With regard to these higher-level security threats that include hacking and surveillance, Hunt recommends survivors get directly in contact with Operation Safe Escape so they can be guided on what options they have to leave safely and regain their life and autonomy. “We are really selective about who we work with and how much information we put out there,” Hunt explained. “Once that information is out there, guess who tries to use it against survivors?” Logan also recommends setting up multiple-factor authentication, and directs survivors to the Stalking and Harassment Assessment & Risk Profile (SHARP) tool.

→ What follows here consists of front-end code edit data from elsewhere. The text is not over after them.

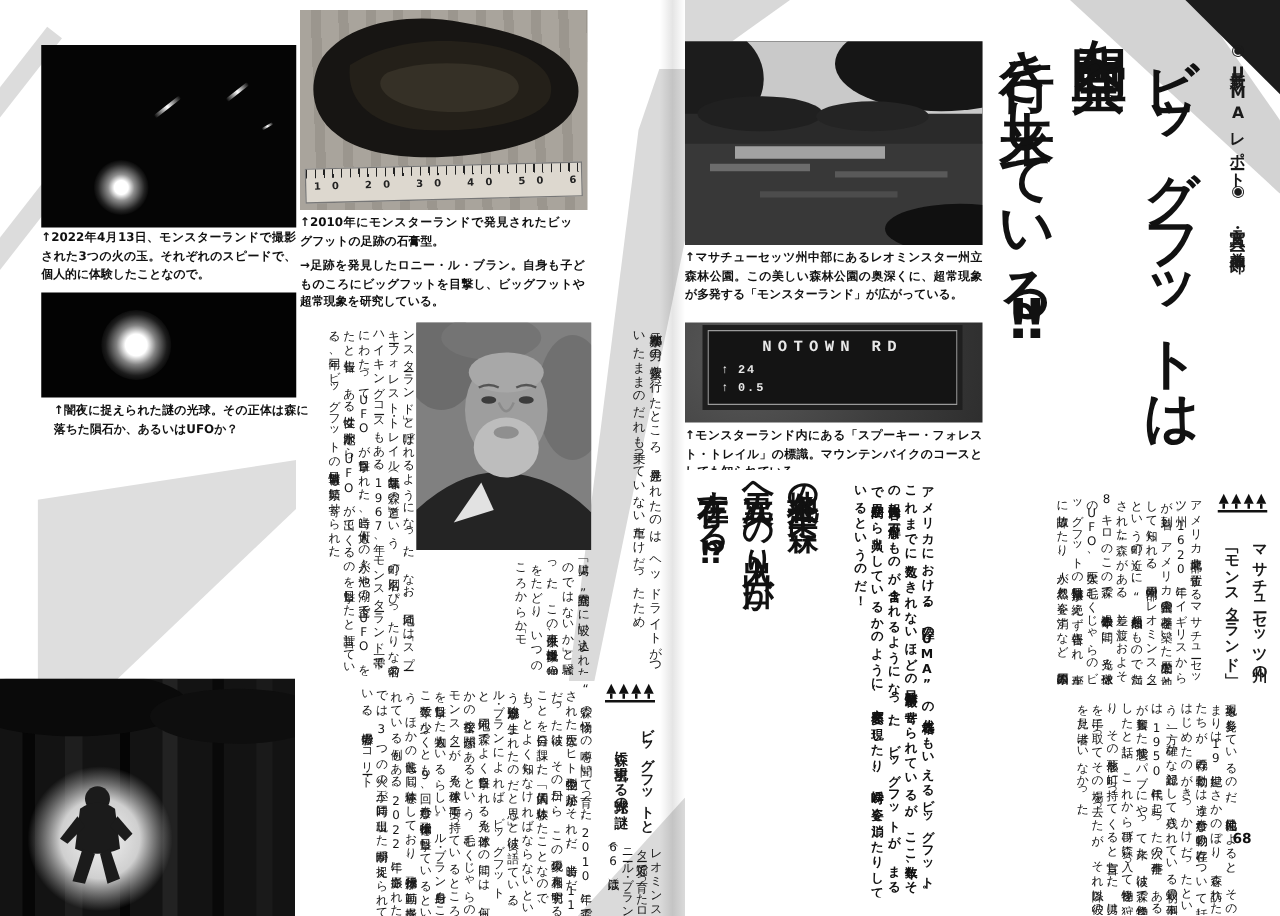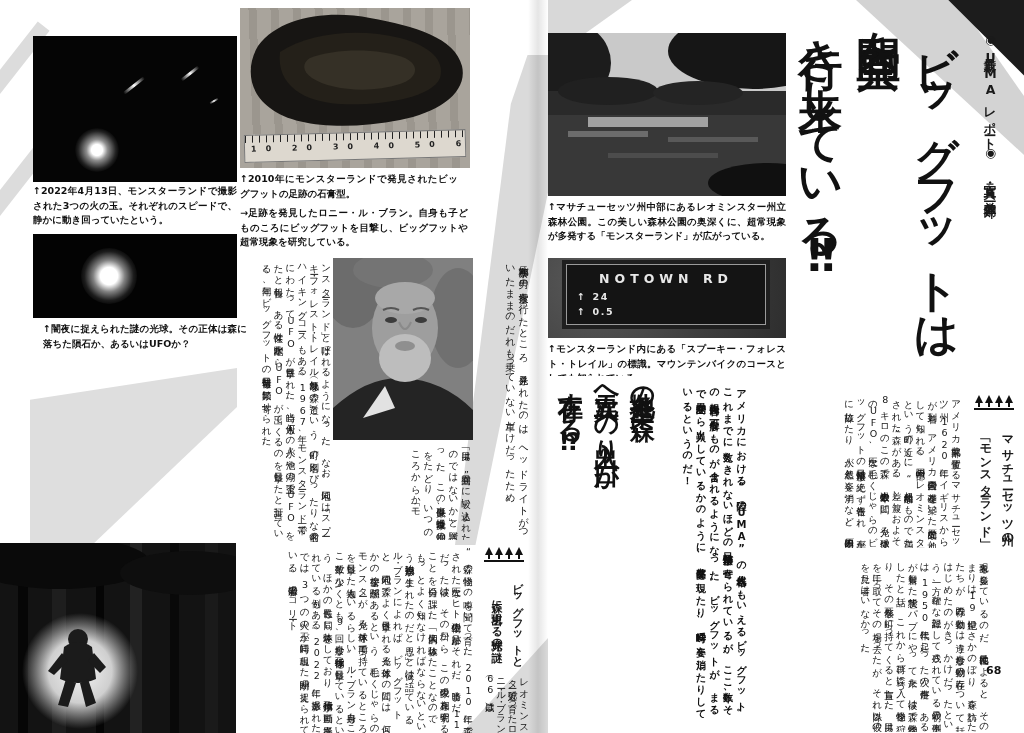--- a/index.html
+++ b/index.html
@@ -56,21 +56,21 @@
 
   <div>
 
     <div class="photo" style="left:33px;top:36px;width:204px;height:146px;background:#050505;">
       <div class="streak" style="left:88px;top:48px;width:26px;height:3px;transform:rotate(-38deg);"></div>
       <div class="streak" style="left:146px;top:36px;width:22px;height:3px;transform:rotate(-38deg);"></div>
       <div class="streak" style="left:176px;top:64px;width:10px;height:2px;transform:rotate(-30deg);"></div>
       <div style="position:absolute;left:42px;top:92px;width:44px;height:44px;border-radius:50%;
            background:radial-gradient(circle,#ffffff 0 18%,rgba(255,255,255,0.55) 34%,rgba(255,255,255,0.12) 60%,transparent 72%);"></div>
     </div>
-    <div class="cap" style="left:33px;top:184px;width:204px;height:48px;">↑2022年4月13日、モンスターランドで撮影された3つの火の玉。それぞれのスピードで、静かに動き回っていたという。</div>
+    <div class="cap" style="left:33px;top:184px;width:204px;height:48px;">↑2022年4月13日、モンスターランドで撮影された3つの火の玉。それぞれのスピードで、個人的に体験したことなので。</div>
 
     <div class="photo" style="left:33px;top:234px;width:204px;height:84px;background:#030303;">
       <div style="position:absolute;left:48px;top:14px;width:56px;height:56px;border-radius:50%;
            background:radial-gradient(circle,#ffffff 0 22%,rgba(255,255,255,0.5) 40%,rgba(255,255,255,0.1) 62%,transparent 75%);"></div>
     </div>
     <div class="cap" style="left:43px;top:322px;width:204px;height:46px;">↑闇夜に捉えられた謎の光球。その正体は森に落ちた隕石か、あるいはUFOか？</div>
 
     <div class="photo" style="left:240px;top:8px;width:230px;height:160px;
                 background:repeating-linear-gradient(88deg,#a9a49c 0 14px,#9b968e 14px 22px);">
       <svg width="230" height="160" viewBox="0 0 230 160" style="position:absolute;left:0;top:0;">
@@ -182,21 +182,21 @@
         <rect x="20" y="98" width="80" height="6" fill="#8f8f8f" opacity="0.6"></rect>
         <rect x="120" y="104" width="90" height="5" fill="#6f6f6f" opacity="0.6"></rect>
         <rect x="60" y="120" width="110" height="5" fill="#5a5a5a" opacity="0.6"></rect>
         <ellipse cx="220" cy="150" rx="60" ry="20" fill="#101010"></ellipse>
       </svg>
     </div>
     <div class="cap" style="left:548px;top:200px;width:238px;height:56px;">↑マサチューセッツ州中部にあるレオミンスター州立森林公園。この美しい森林公園の奥深くに、超常現象が多発する「モンスターランド」が広がっている。</div>
 
     <div class="photo" style="left:548px;top:258px;width:238px;height:80px;
                 background:radial-gradient(circle at 20% 30%,#5a5a5a,#3d3d3d 60%,#2e2e2e);">
-      <div class="signboard" style="left:18px;top:6px;width:178px;">
+      <div class="signboard" style="left:18px;top:6px;width:178px;font-family:Liberation Mono, monospace;">
         <div class="sign-title">NOTOWN RD</div>
         <div class="sign-row">
           <span style="margin-right:6px;">↑</span>
           <span>24</span>
         </div>
         <div class="sign-row">
           <span style="margin-right:6px;">↑</span>
           <span>0.5</span>
         </div>
 

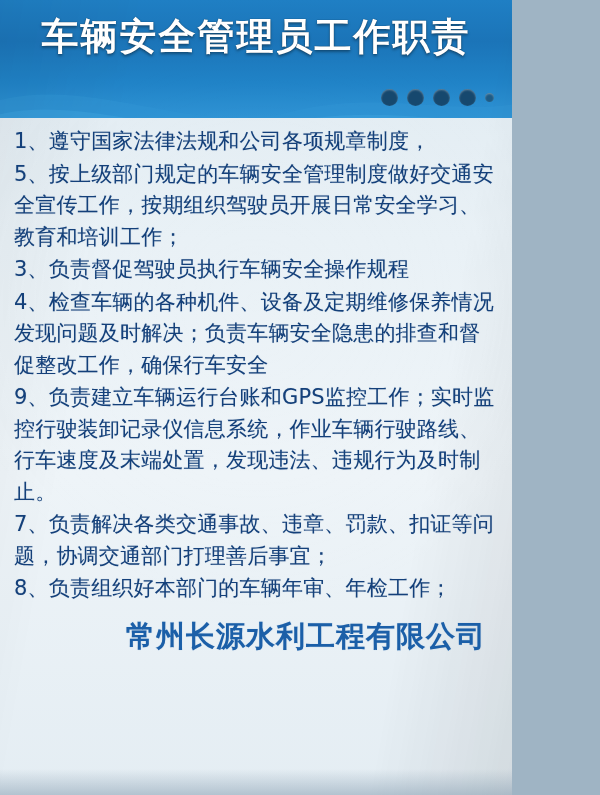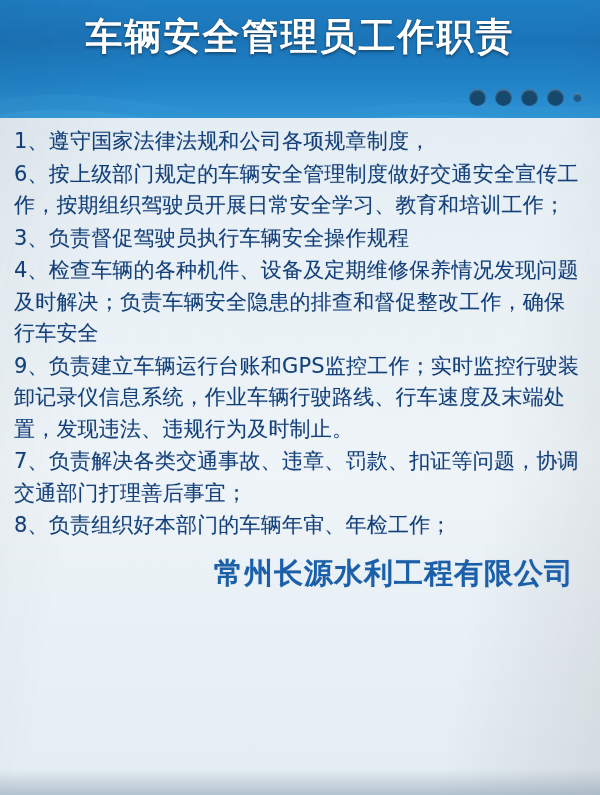--- a/index.html
+++ b/index.html
@@ -9,21 +9,21 @@
   body {
     width: 600px;
     height: 795px;
     background: #9fb4c4;
     font-family: "DejaVu Sans", "Liberation Sans", sans-serif;
     overflow: hidden;
   }
 
   .poster {
     position: relative;
-    width: 600px;
+    width: 512px;
     height: 795px;
     background: linear-gradient(180deg, #dfeaf1 0%, #e9f1f6 30%, #eef4f8 60%, #e4edf3 100%);
     box-sizing: border-box;
     overflow: hidden;
   }
 
   
   .poster::after {
     content: "";
     position: absolute;
@@ -147,21 +147,21 @@
       <span class="dot"></span>
       <span class="dot"></span>
       <span class="dot"></span>
       <span class="dot"></span>
       <span class="dot small"></span>
     </div>
   </div>
 
   <div class="content">
     <p class="line item">1、遵守国家法律法规和公司各项规章制度，</p>
-    <p class="line item">6、按上级部门规定的车辆安全管理制度做好交通安全宣传工作，按期组织驾驶员开展日常安全学习、教育和培训工作；</p>
+    <p class="line item">5、按上级部门规定的车辆安全管理制度做好交通安全宣传工作，按期组织驾驶员开展日常安全学习、教育和培训工作；</p>
     <p class="line item">3、负责督促驾驶员执行车辆安全操作规程</p>
     <p class="line item">4、检查车辆的各种机件、设备及定期维修保养情况发现问题及时解决；负责车辆安全隐患的排查和督促整改工作，确保行车安全</p>
     <p class="line item">9、负责建立车辆运行台账和GPS监控工作；实时监控行驶装卸记录仪信息系统，作业车辆行驶路线、行车速度及末端处置，发现违法、违规行为及时制止。</p>
     <p class="line item">7、负责解决各类交通事故、违章、罚款、扣证等问题，协调交通部门打理善后事宜；</p>
     <p class="line item">8、负责组织好本部门的车辆年审、年检工作；</p>
 
     <div class="signature">常州长源水利工程有限公司</div>
   </div>
 
   <div class="bottom-edge"></div>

The most reliable way to detect stalkerware on an Android device is to run an antivirus app and do a scan. For iOS users, Apple provides a step-by-step guide for detecting invasive apps. The Coalition Against Stalkerware also recommends that potential victims keep a log of what they are experiencing, to help detect patterns and show the history of what has been happening if they choose to get help from law enforcement or a survivor assistance charity.
But even given the threat of malicious software, the most effective protections still rely on a strong support network, which is much easier to build when you’re connected. “The goal is to put up as many barriers, make it as difficult as possible for the stalker,” says Logan, “and then the other step is to get support.”
*Some names have been changed to protect sources who have been targeted by abuse.